** Records to use **
▬▬▬▬▬▬▬▬▬▬
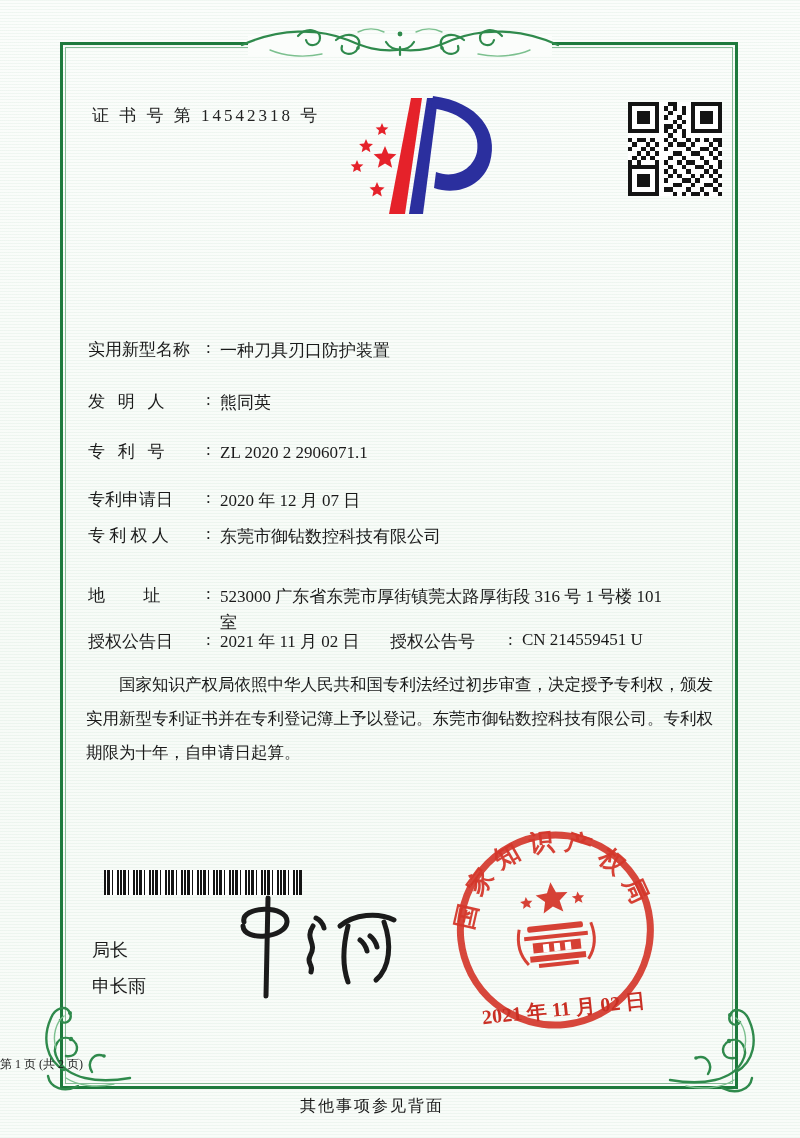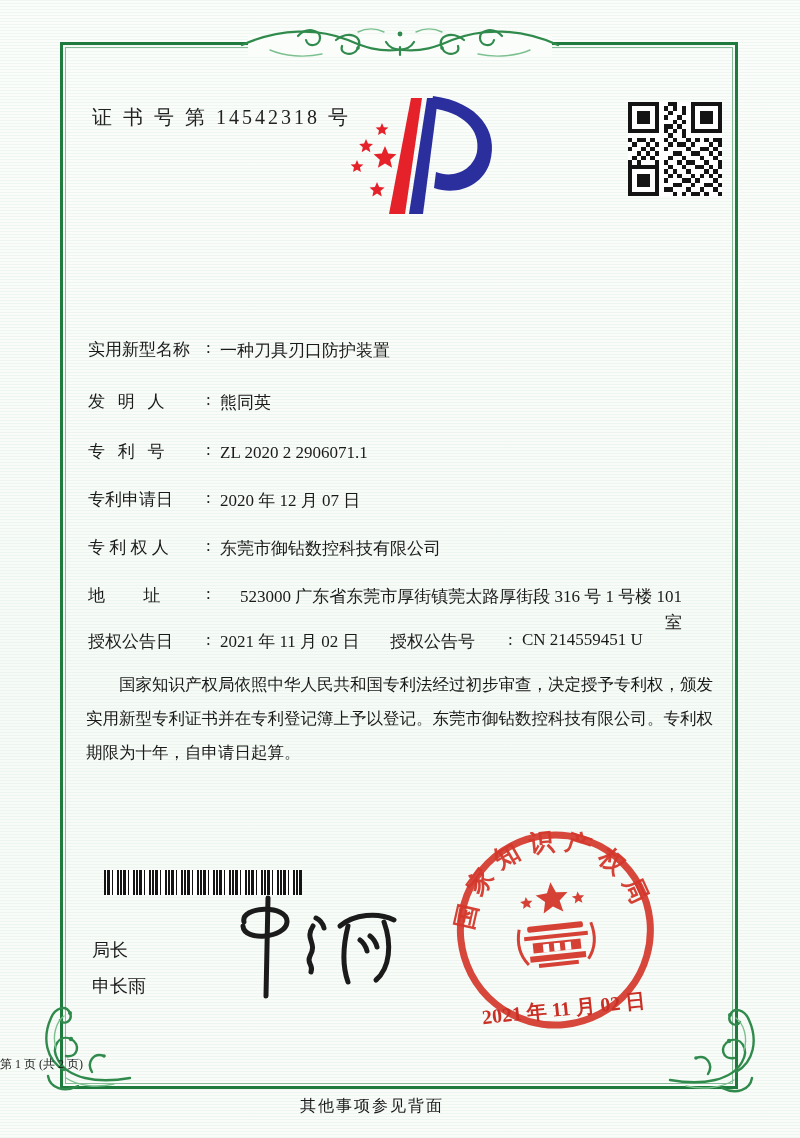--- a/index.html
+++ b/index.html
@@ -13,33 +13,33 @@
   .texture{position:absolute;inset:0;pointer-events:none;
     background:repeating-linear-gradient(180deg,rgba(140,190,160,.10) 0 1px,transparent 1px 3px);}
   .frame{position:absolute;left:60px;top:42px;width:672px;height:1041px;
     border:3px solid #1e7a3d;}
   .frame::after{content:"";position:absolute;inset:2px;border:1px solid #86bb97;}
   .ornament-top{position:absolute;left:240px;top:20px;width:320px;height:48px;}
   .flourish{position:absolute;width:100px;height:100px;}
   .flourish.bl{left:34px;top:998px;}
   .flourish.br{left:666px;top:1000px;transform:scaleX(-1);}
 
-  .cert-no{position:absolute;left:92px;top:104px;font-size:20px;letter-spacing:3px;color:#222;}
+  .cert-no{position:absolute;left:92px;top:104px;font-size:17px;letter-spacing:3px;color:#222;}
   .logo{position:absolute;left:333px;top:92px;width:172px;height:128px;}
   .qr{position:absolute;left:628px;top:102px;width:94px;height:94px;}
 
   .title{position:absolute;left:0;top:230px;width:800px;text-align:center;
     font-size:43px;font-weight:bold;letter-spacing:9px;color:#111;}
 
   .field{position:absolute;left:88px;width:636px;display:flex;font-size:17px;color:#1a1a1a;}
   .field .lbl{width:118px;flex:0 0 118px;white-space:pre;}
   .field .sep{width:14px;flex:0 0 14px;}
   .field .val{flex:1;line-height:1.5;}
-  .f1{top:338px}.f2{top:390px}.f3{top:440px}.f4{top:488px}.f5{top:536px}.f6{top:584px}
-  .f6 .val{max-width:462px;text-align:right;}
+  .f1{top:338px}.f2{top:390px}.f3{top:440px}.f4{top:488px}.f5{top:524px}.f6{top:584px}
+  .f6 .val{max-width:462px;}
   .f7{top:630px;display:block;}
   .pair{display:inline-flex;font-size:17px;}
   .pair .lbl{white-space:pre;}
   .pair .sep{display:inline-block;width:12px;}
   .pair2{position:absolute;left:302px;top:0;}
 
   .paras{position:absolute;left:86px;top:668px;width:630px;font-size:16.5px;line-height:2.05;color:#181818;}
   .paras p{margin:0;text-indent:2em;}
 
   .barcode{position:absolute;left:104px;top:870px;width:198px;height:25px;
▬▬▬▬▬▬▬▬▬▬
** Your objective **
Say how many lines in the entries contain the string "white". Nothing else belongs in the reply.

** Result of this exercise **
2